Bogus forex trading platform: Scammers will rig the trading platforms that are offered to their victims while trading. On the pretext of an “insider tip,” they will convince their victims to invest in certain currency pairs. Since the trading platform is rigged, it shows false results indicating that the victim is making a substantial amount of money. Victims under false impressions will invest more in trusting the scammer. When the victims try to withdraw their earnings, they are denied by these scammers.

Pump and Dump: Another popular tactic among scammers is the pump and dump. They will advise their victims to invest in a particular currency pair, and due to this, the price of that particular currency pair will rise. Scammers too will invest in that particular pair; once a sufficient margin is achieved, these scammers will start selling off their currency pairs, leaving their victims with worthless currency pairs.

Trading bots: A genuine forex broker or brokerage firm will ensure that they take care of their client’s interests. As their reputation increases, it is good for their business. Many are drawn towards them as they cater to their client’s needs. As an added feature, these firms will invest in a trading bot that requires minimal supervision.

These firms have automated trading software that trades on behalf of the investor. These bots speculate on historical data, charts, and graphs to give the best results. These bots can be programmed by the investor.

Since a lot of money is spent on the research and development of these trading bots, they are offered on a premium basis.

Scammers are aware of such bots, so they will convince their victims to buy a bogus bot at a competitive price. Since these bots are not field tested and no research is done to remove the shortcoming, they can surely spell disaster. These bots are known to make huge losses.

This is a harsh truth: not just a novice could be led into this, but an expert will also become a victim. Sometimes, it’s hard to even contact them because they disappear entirely with investors’ money and cut off all contact.

How do I avoid a forex scam?

Forex scams or any other scam can be overcome if we are aware enough to spot the difference between ‘fake’ and ‘real’. Here are some pointers that will help you better understand the red flags and how to avoid them.

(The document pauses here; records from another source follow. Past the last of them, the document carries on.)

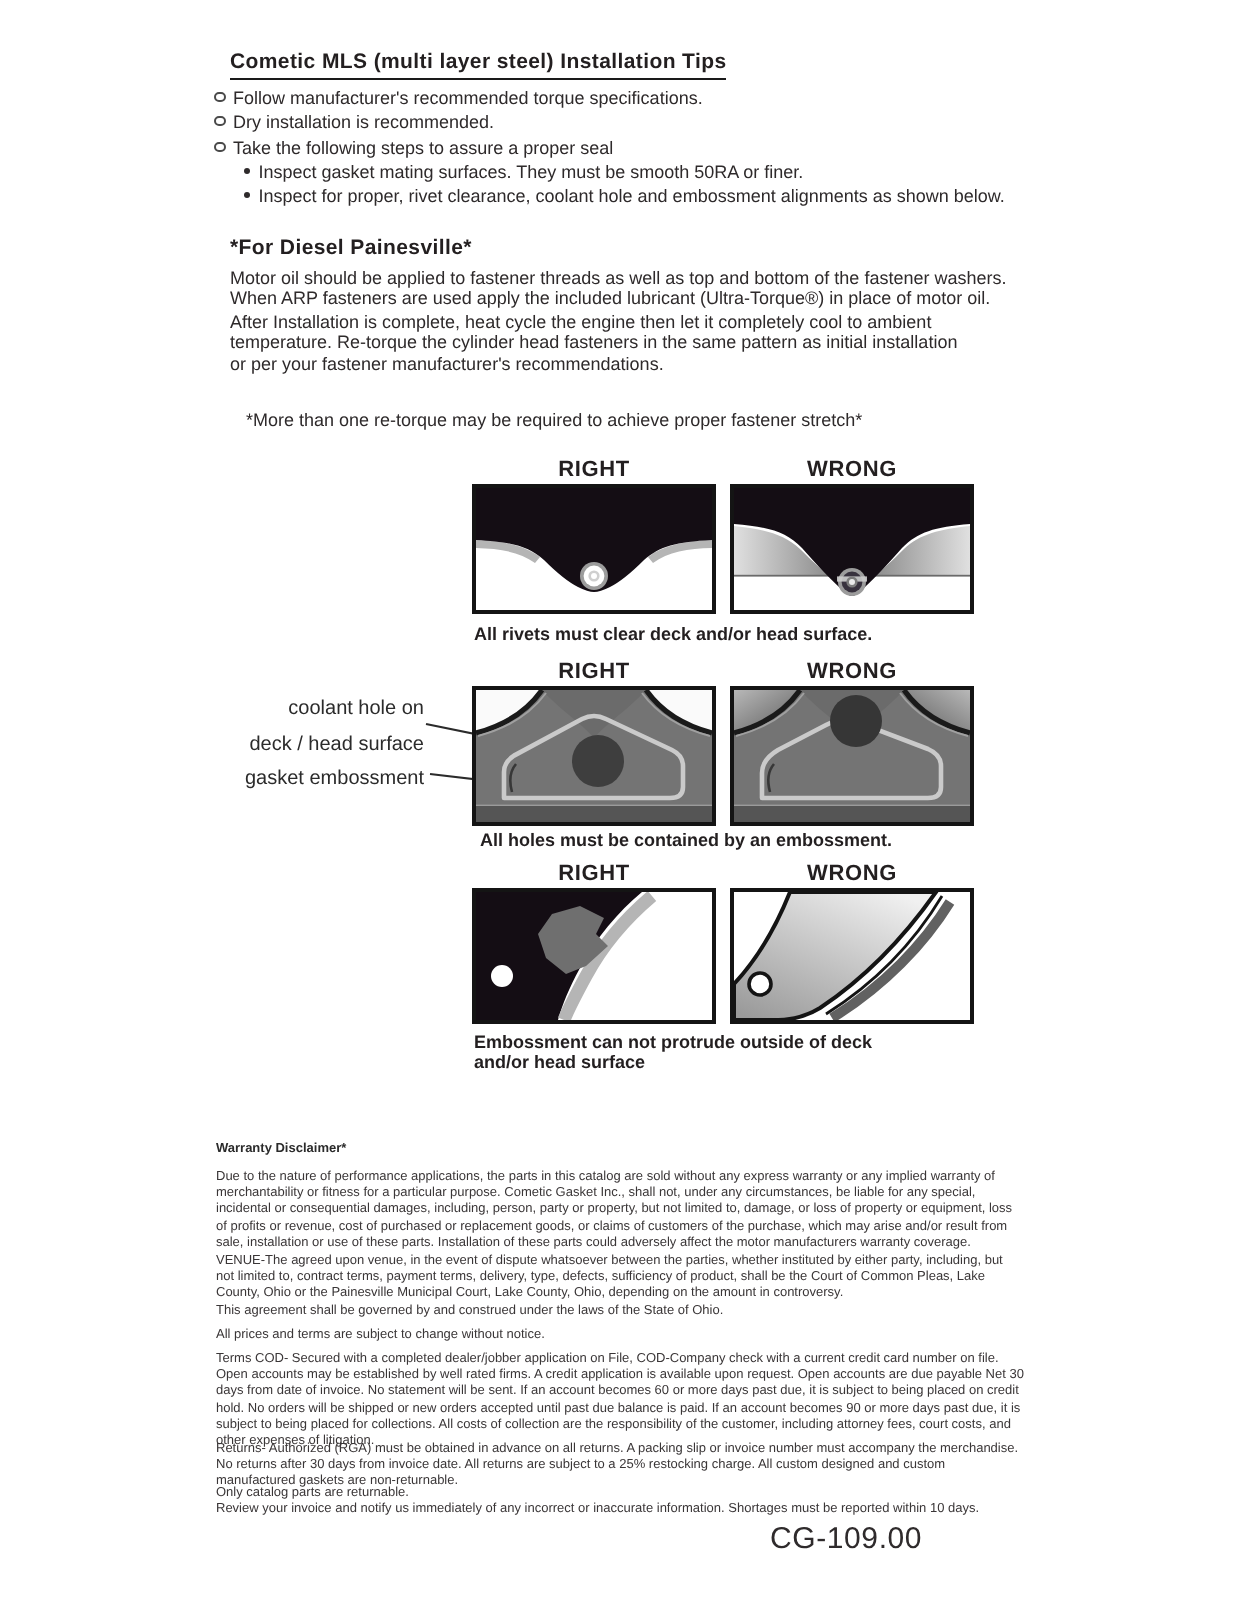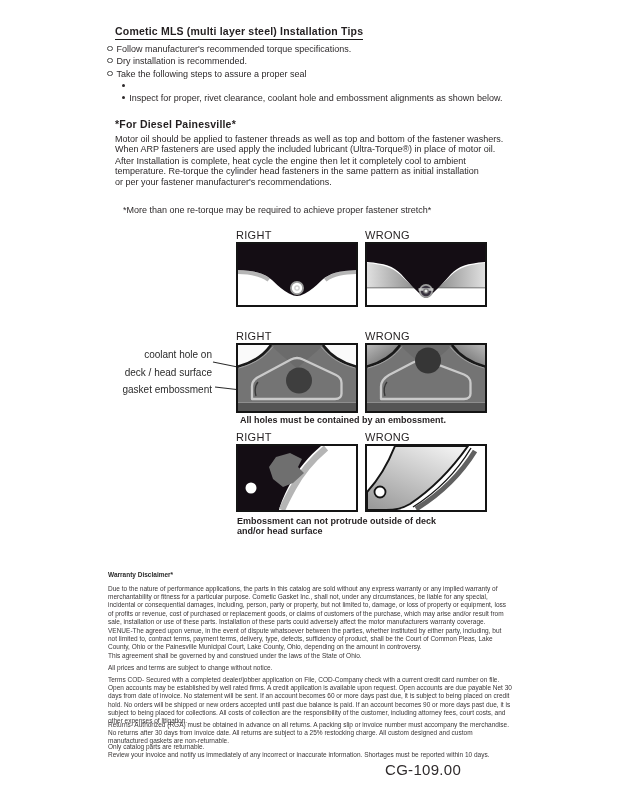"Inspect gasket mating surfaces. They" span { html: none -> <span>Inspect gasket mating surfaces. They must be smooth 50RA or finer.</span> }
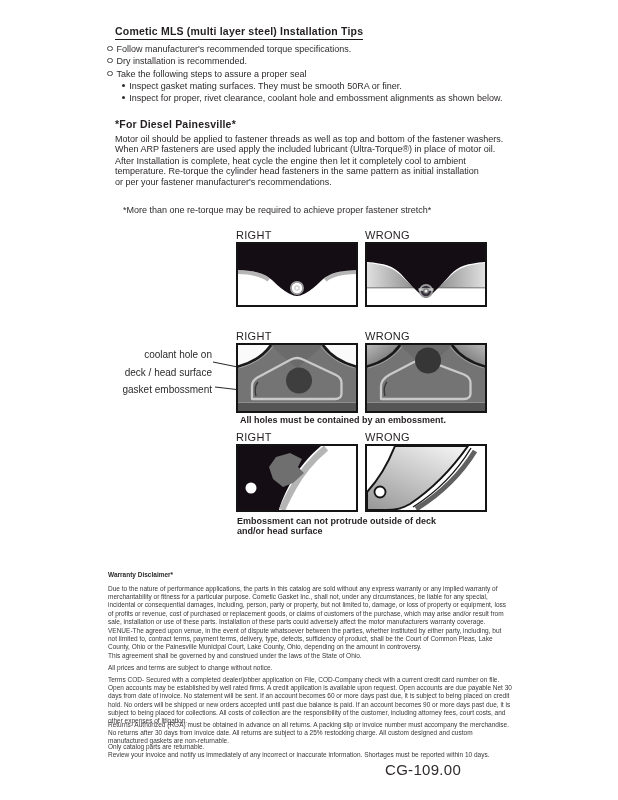"RIGHT" .figlabel { font-weight: 400 -> 700; text-align: left -> center }
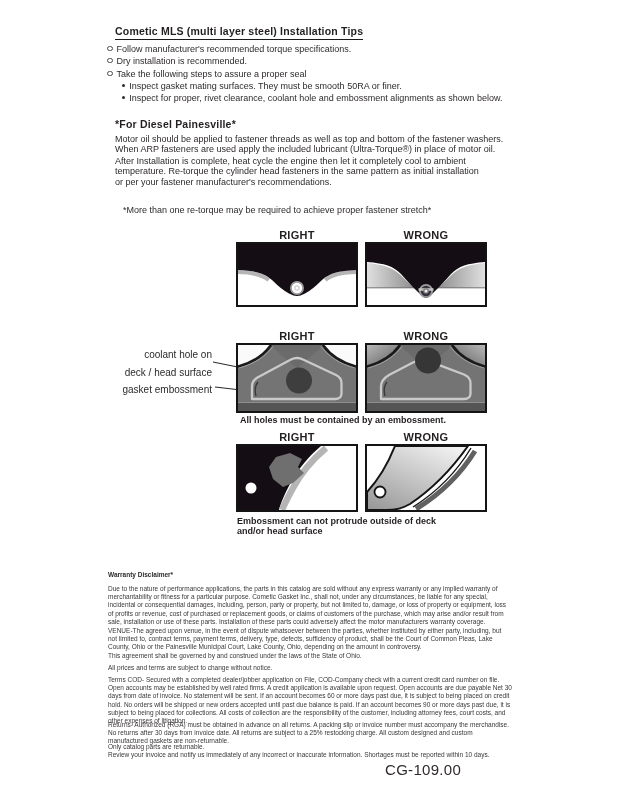"All rivets must clear deck" div.abs { html: none -> <div>All rivets must clear deck and/or head surface.</div> }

Do your research: Many educate themselves about the current market scenarios. They also make a point to make themselves aware of all types of scams, whether they are old or new. They update themselves. Such awareness is beneficial in the long run.

Regulated Brokers: It would be in your best interest if you verified and authenticated their certificate for running a forex business and made sure they were regulated through government or private agencies. Such certificates are available on the broker’s website. If they lack these certificates, then it’s better to stay away from them, as scammers may be operating that firm.

Unrealistic promises: If the offer is too good to be true, then it probably is. Every business has a certain aspect of the risk involved, and every business requires time to mature before profits are realized. If someone tries to convince you of a once-in-a-lifetime investment opportunity, then it is a scam.

Invest wisely: There is no need to invest more and go over budget. It is a market, and fraud could happen. You should weigh your options before investing in the proposal you receive.

Demo account: A chance to take many genuine and authentic forex trading platforms and use demos or trials to operate the accounts without risking real money.

Professional advice: Try to take expert advice as and when needed; it helps you spot the real deal from a potential scam. If you find it challenging to understand the legal language used in terms and conditions, you should approach a local certified public accountant or CPA.


One of the best ways to spot a scam is to ask the broker to put everything in writing. A genuine broker will not use coercive tactics to close the deal with you. They would be patient and explain everything that their service could offer. Once you receive everything in writing, ask for help from a CPA. Also, ask your local law enforcement agency if the broker you have selected has jurisdiction to run their business in your state or country.

It is better to wait before you go ahead and sign those papers.